[What the exercise asks] Produce a verbatim transcript of the entries below, excluding pictures.

[Source material]
☆ ☆ ☆ ☆
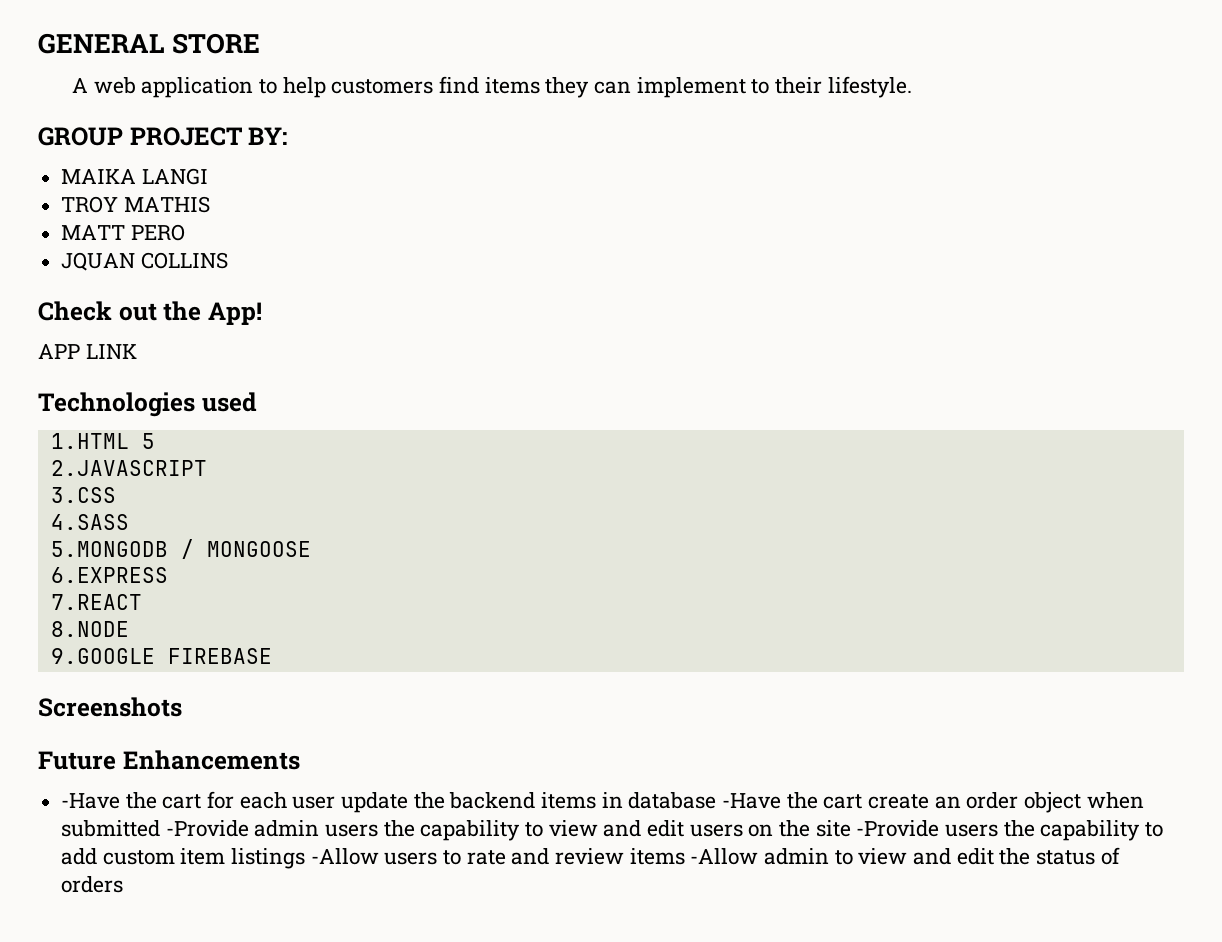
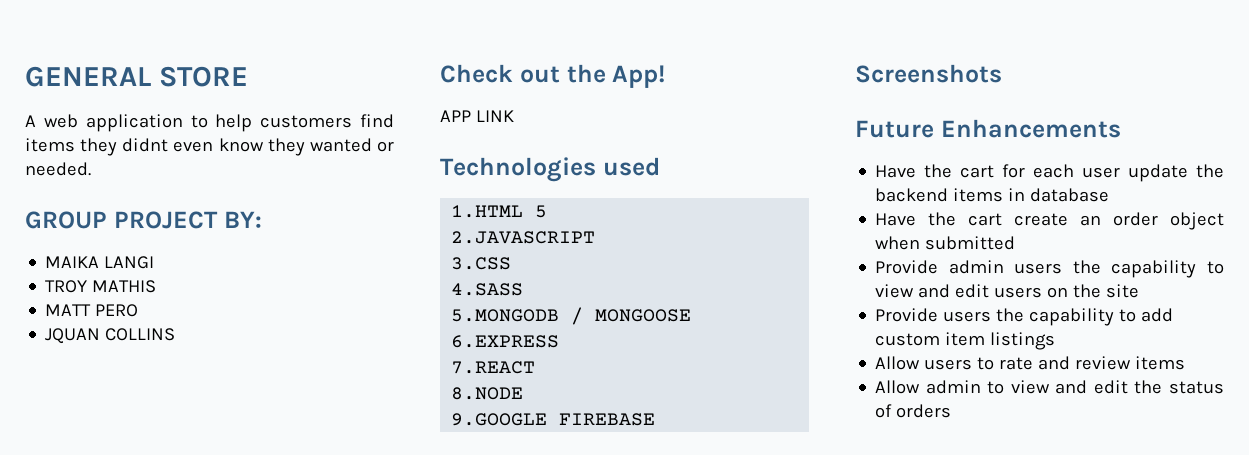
[593,76,912,98] can implement to their lifestyle. -> [122,138,394,156] [25,162,91,176] didnt even know they wanted or needed.
[61,793,121,809] -Have -> [875,165,917,178] Have
[722,793,782,809] -Have -> [875,213,917,226] // Have
[165,820,249,837] -Provide -> [875,260,939,274] // Provide
[856,820,940,837] -Provide -> [875,308,939,322] // Provide
[310,848,379,865] -Allow -> [875,356,921,370] // Allow
[690,848,759,865] -Allow -> [875,380,921,394] // Allow

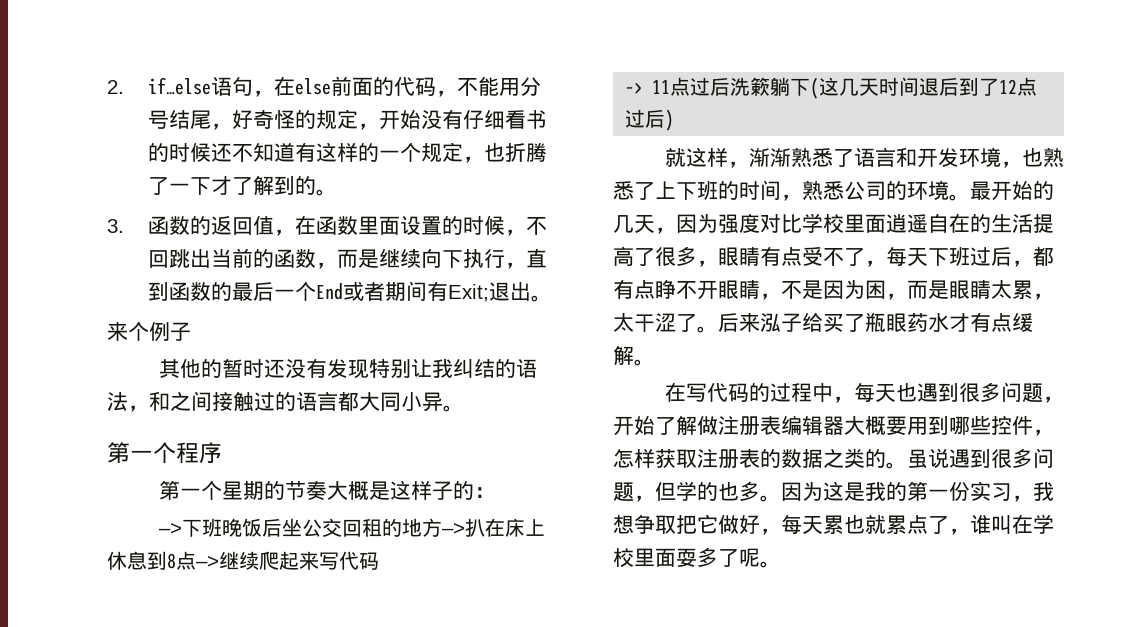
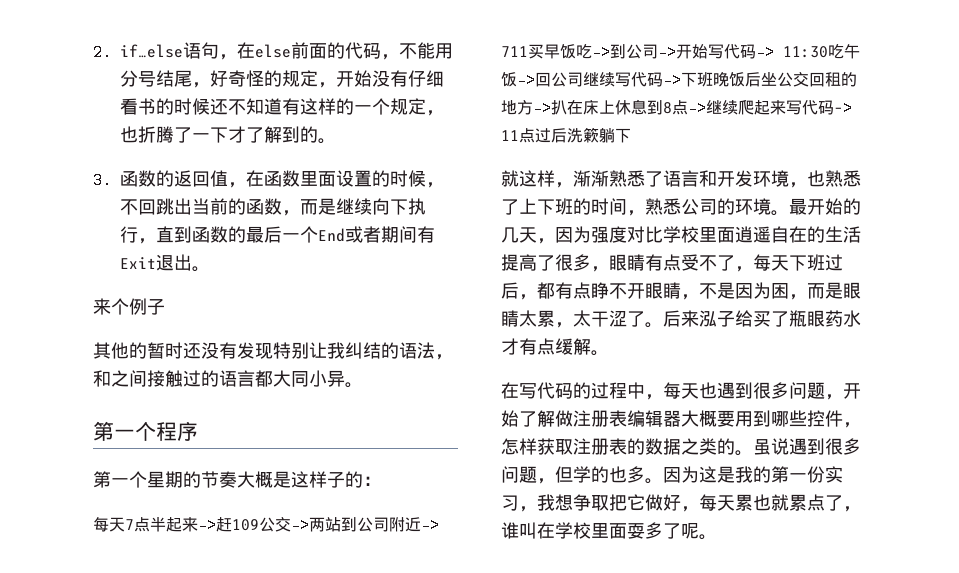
[447,284,489,302] Exit; -> [120,257,156,269] Exit
(495, 492) none -> [93,517,440,534] [501,44,860,61] [501,72,663,89] 每天7点半起来–>赶109公交–>两站到公司附近–> 711买早饭吃–>到公司–>开始写代码–> 11:30吃午饭–>回公司继续写代码
(379, 561) // -> (834, 107) none
[810,77,1038,99] [625,109,675,131] (这几天时间退后到了12点过后) -> (631, 135) none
☆ ☆ ☆ ☆
[Solution]
[593,76,912,98] can implement to their lifestyle. -> [122,138,394,156] [25,162,91,176] didnt even know they wanted or needed.
[61,793,121,809] -Have -> [875,165,917,178] Have
[722,793,782,809] -Have -> [875,213,917,226] // Have
[165,820,249,837] -Provide -> [875,260,939,274] // Provide
[856,820,940,837] -Provide -> [875,308,939,322] // Provide
[310,848,379,865] -Allow -> [875,356,921,370] // Allow
[690,848,759,865] -Allow -> [875,380,921,394] // Allow

[447,284,489,302] Exit; -> [120,257,156,269] Exit
(495, 492) none -> [93,517,440,534] [501,44,860,61] [501,72,663,89] 每天7点半起来–>赶109公交–>两站到公司附近–> 711买早饭吃–>到公司–>开始写代码–> 11:30吃午饭–>回公司继续写代码
(379, 561) // -> (834, 107) none
[810,77,1038,99] [625,109,675,131] (这几天时间退后到了12点过后) -> (631, 135) none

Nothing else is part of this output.